En reprenant la route après le ravitaillement, je cherche des yeux ma famille, un peu déçue de ne pas avoir vu mon papa, ma petite sœur et mon petit frère … A peine ça en tête, j’attends la voix de mon papa : « Sissi !! C’est super allez, t’es 2ème, Manu va bien aussi, la première n’est pas très loin devant, allez ! » Je le sens ému et fier, ça me donne du baume au cœur. J’ai envie d’assurer pour lui faire plaisir aussi. Un peu plus loin, je tape dans la main d’Anna et Boris est là aussi. J’ai pris ma dose d’énergie jusqu’au prochain ravitaillement, c’est bon ! Les kilomètres qui suivent cet arrêt au stand roulent tout seul. J’ai repris la 2ème place en repartant un peu avant Annabelle, les sensations sont super bonnes. Le parcours me plait beaucoup plus, d’une bosse à l’autre, d’une racine à l’autre, c’est le genre de parcours qui peut casser un peu surtout quand on s’approche de la mi-course, mais qui me va bien à ce moment là ! Je savoure et profite, le 30ème kilomètre arrive très vite du coup …

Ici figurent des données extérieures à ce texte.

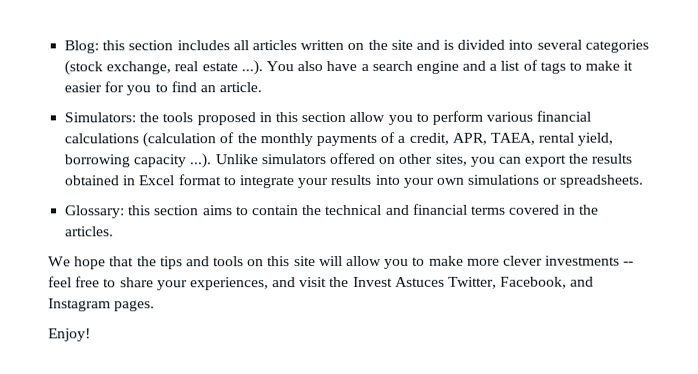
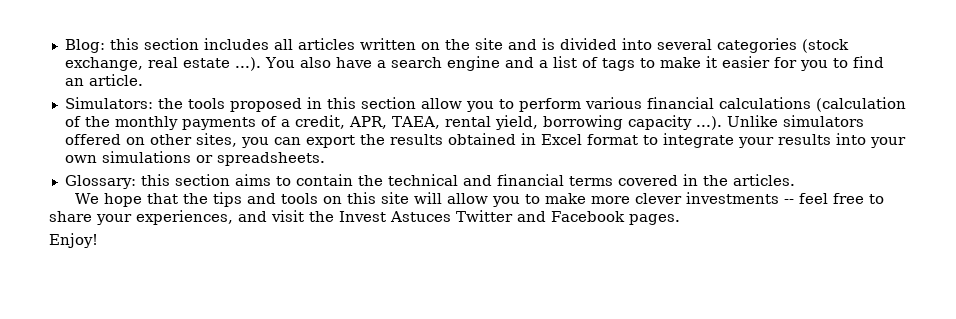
- We hope that the tips and tools on this site will allow you to make more clever investments -- feel free to share your experiences, and visit the Invest Astuces Twitter, Facebook, and Instagram pages.
+ We hope that the tips and tools on this site will allow you to make more clever investments -- feel free to share your experiences, and visit the Invest Astuces Twitter and Facebook pages.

Les écarts commencent à se creuser entre les coureurs et chacun commence à perdre le compagnon de course avec lequel il a fait un premier bout de chemin. J’ai chaud, j’ai bien envie de m’arroser avec l’eau de ma gourde mais j’ai en tête la mésaventure de l’an dernier à la Drôme, qui m’a valu une fin de course à sec en hypo … Donc je m’abstiens et garde précieusement l’eau de mes bidons pour m’hydrater, c’est plus sage ! Vers le 32ème, j’ai l’impression de reconnaître Anna et Boris assis sur un banc au loin … Et oui, c’est bien eux ! Cool, trop bonne surprise ! Il m’encourage, Boris court vers moi : »allez Sissi ! » Papa attend juste après, aux pieds d’une bosse. Il me rassure en m’annonçant que Manu est toujours au contact de la tête de course et m’encourage en me disant que j’avais repris 2 minutes sur la première féminine et qu’elle semble fatiguée. Super, ça me donne encore une motivation supplémentaire, je me sens en forme, l’allure que je tiens me convient bien pour le moment, j’ai un petit espoir de pouvoir m’en rapprocher …
Ça grimpe, je ralentis mais continue à courir. Un coureur arrive à mon niveau et m’encourage : »La famille qui supporte, ça doit faire du bien ! » Oh que oui je lui réponds ! Ah mais c’est Eric, le mari d’Isa ! On fait un petit bout de chemin ensemble, je le préviens : « j’ai trouvé mon allure, je pense que je ne vais pas accélérer par contre, la route est encore longue ! » Ça tombe bien, il me dit que lui non plus ! Plus loin, il tourne à gauche alors que le balisage nous indique la droite, mais je comprends rapidement qu’il a besoin d’une pause pour un p’ti besoin naturel ! Perso, je suis tranquille de ce côté là et ce n’est pas pour me déplaire … Je me retrouve seule du coup, le sentier est étroit dans le bois, tourne et avec quelques racines au sol, c’est top, je me régale ici, j’accélère un peu, un moment solitaire mais agréable !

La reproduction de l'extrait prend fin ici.